The wounded man recovers decently, but cannot perform as a lover. Much later, the lady is conversing with the wounded knight and he asks the cause of her sadness. She tells him how she remembers the loss – "Never will a lady of my lineage…love four such men at once in a single day lose them all" – and in remembrance of her grief she is considering the composition of a lay called "The Four Sorrows." The knight quickly suggests she ought to compose the lay but entitle it "The Unhappy One" instead. His reasoning is that the other three have passed on, while he must "suffer a hundred ills" since he is left alive to admire her without the physical capacity to do anything with her other than converse. He believes that is what ought be commemorated. She agrees to call the lay by his suggested name.
Marie ends by telling us that both titles are supported and that the lay thus goes by either name.
Analysis
This short lay has a very clear message in its condemnation of selfish love.
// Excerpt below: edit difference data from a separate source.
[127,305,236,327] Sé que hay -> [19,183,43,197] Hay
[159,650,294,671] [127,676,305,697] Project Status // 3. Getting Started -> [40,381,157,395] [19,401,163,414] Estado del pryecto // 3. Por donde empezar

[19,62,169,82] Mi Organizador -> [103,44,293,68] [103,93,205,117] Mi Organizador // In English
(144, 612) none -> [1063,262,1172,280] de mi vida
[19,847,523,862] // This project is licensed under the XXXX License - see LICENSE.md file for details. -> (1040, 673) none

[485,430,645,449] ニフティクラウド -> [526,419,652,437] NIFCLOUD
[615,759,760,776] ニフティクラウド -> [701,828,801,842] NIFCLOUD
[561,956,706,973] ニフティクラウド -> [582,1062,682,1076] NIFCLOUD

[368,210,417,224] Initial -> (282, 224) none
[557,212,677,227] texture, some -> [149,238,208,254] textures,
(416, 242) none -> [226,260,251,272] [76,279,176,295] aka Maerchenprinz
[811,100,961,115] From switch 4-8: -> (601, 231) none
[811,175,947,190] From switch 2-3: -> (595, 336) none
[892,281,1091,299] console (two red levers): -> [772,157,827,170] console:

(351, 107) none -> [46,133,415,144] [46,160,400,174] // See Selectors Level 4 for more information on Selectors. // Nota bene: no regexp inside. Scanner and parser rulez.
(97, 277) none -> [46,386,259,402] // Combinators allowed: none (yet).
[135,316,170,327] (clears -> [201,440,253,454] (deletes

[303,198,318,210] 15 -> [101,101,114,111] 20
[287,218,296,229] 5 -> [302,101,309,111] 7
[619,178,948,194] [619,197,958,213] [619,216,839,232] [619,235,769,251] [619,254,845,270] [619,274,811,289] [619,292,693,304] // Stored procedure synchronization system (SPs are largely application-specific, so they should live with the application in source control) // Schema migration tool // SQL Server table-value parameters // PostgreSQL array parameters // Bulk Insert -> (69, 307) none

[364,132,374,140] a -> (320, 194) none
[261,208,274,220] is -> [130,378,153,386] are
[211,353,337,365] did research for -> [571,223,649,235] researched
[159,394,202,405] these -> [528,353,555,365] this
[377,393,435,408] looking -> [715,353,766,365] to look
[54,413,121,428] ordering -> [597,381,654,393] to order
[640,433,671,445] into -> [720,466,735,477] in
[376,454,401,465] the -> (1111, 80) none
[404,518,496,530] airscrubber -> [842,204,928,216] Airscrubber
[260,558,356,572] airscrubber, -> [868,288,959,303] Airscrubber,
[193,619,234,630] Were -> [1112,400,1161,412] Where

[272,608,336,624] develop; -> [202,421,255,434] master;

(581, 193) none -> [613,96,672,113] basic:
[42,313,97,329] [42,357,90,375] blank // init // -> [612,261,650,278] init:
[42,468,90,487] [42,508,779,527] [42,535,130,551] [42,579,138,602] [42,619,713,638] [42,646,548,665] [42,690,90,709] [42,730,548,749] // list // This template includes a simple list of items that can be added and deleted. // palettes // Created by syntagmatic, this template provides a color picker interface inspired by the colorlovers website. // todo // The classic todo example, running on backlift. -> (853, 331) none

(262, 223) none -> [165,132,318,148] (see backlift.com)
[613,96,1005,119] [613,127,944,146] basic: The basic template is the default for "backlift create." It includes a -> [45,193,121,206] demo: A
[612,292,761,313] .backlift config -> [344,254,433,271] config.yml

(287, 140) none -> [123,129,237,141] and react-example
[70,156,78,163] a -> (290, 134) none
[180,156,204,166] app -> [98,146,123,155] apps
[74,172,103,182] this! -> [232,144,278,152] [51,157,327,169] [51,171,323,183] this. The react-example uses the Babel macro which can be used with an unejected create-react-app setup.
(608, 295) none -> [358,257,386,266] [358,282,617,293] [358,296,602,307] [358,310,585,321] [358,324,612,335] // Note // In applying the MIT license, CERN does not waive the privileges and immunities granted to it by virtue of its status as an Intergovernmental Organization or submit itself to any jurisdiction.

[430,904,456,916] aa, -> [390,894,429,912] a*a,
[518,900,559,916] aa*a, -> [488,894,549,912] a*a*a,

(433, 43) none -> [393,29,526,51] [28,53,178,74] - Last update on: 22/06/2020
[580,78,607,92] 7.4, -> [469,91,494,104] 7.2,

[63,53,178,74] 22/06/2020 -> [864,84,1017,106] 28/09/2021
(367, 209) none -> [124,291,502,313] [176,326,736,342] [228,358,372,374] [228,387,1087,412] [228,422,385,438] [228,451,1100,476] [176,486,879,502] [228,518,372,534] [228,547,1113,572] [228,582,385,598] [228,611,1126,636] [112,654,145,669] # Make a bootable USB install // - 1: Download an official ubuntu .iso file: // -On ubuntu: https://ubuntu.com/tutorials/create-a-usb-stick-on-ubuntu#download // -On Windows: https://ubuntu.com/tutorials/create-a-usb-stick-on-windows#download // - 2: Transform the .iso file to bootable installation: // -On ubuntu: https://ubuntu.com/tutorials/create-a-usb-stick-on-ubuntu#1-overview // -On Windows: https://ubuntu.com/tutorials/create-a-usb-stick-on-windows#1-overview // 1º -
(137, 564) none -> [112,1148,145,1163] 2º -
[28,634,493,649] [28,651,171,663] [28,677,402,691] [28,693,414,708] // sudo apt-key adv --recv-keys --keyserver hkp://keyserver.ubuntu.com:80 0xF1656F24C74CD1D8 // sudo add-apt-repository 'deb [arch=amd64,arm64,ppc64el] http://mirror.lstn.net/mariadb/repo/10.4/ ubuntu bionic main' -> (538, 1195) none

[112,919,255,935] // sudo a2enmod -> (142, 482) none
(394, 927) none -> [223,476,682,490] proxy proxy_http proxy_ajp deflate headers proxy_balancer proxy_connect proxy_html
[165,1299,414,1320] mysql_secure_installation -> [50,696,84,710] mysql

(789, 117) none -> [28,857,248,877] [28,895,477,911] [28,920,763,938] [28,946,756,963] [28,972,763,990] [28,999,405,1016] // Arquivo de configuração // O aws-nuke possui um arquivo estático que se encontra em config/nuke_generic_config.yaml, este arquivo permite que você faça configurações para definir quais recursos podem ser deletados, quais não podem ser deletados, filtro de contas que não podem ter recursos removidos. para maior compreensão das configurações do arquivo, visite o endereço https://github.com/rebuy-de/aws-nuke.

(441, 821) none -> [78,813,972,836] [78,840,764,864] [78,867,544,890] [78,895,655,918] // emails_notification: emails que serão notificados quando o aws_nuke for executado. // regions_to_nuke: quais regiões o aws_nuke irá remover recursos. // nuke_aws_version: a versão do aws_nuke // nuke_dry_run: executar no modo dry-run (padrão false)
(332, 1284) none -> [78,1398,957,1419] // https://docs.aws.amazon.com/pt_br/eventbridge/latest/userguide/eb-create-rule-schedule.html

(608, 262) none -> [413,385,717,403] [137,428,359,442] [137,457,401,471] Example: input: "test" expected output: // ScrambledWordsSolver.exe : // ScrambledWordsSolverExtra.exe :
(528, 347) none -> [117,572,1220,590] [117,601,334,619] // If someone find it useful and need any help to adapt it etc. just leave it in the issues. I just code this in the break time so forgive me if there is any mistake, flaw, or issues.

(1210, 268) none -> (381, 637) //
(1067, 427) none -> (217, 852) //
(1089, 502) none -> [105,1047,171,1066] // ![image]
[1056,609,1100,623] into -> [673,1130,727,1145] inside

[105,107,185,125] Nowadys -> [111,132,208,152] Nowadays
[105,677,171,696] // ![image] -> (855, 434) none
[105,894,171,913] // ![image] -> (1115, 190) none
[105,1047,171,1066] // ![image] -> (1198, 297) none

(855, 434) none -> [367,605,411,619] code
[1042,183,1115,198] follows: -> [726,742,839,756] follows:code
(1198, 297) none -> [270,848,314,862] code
The beautiful girl might show an innate kindness in the way she nurses the wounded knight, but that does not discount her extreme self-interest that causes the tragedy.
Marie's warnings in the first part of the poem provide insight into her meaning. Simply put, Marie suggests a woman should not lead men on, since their aggression can be exacerbated by it. There is a suggestion that the courted woman has a duty to the men who court her, to treat them fairly and respectably.
The lady in this lay does not do this. She is too excited by the chivalrous competition her beauty inspires, and continues not to look to them, but to enjoy wondering to herself which one she should choose. As the violence escalates – first in the battle before the tournament and then in the tournament itself – she is no closer to a decision. As a result of her vanity and refusal to show moderation in her self-love, they are all killed. Her lament on hearing of their demise – "whatever shall I do?" – stands in stark contrast to the reaction of the other knights, who grieve for the knights, tearing at their hair in apparent disregard for their own vanity in light of the sad events.
The woman's choice of title for the lay shows she has not learned. She continues to think of the event in terms of how it has affected her, of the sorrow it has brought her. Meanwhile, the knight who suffers most of all is right before her eyes, and has to indicate that to her explicitly. She is not a mean, evil girl; that characterization would make the effect of the poem less profound, since we could then write her off. Instead, it is a terrible truth that even the nicest of people can be blinded by their self-interest and vanity, thereby engendering tragedy.
There is also a sexual element to the poem, in that men are characterized as aggressive when their sexual desires are not satiated. The violence escalates in the poem not because Marie thinks ill of men, but because she thinks ill of the women who would let them continue to excite themselves while not offering them any outlet. The cycle of violence they take part in ends in their death, even though those who kill them did not mean such an end, but only to continue the fighting.
Lastly, Marie's opening to this lay is interesting in the way it suggests the theme of the poem is intertwined with its choice of title. There is in this an implicit challenge to the audience: which title would you choose? This implicit question pushes the theme of self-interest to the center, perhaps forcing an audience to consider how well they can counter these human impulses to be blinded by our own vanity.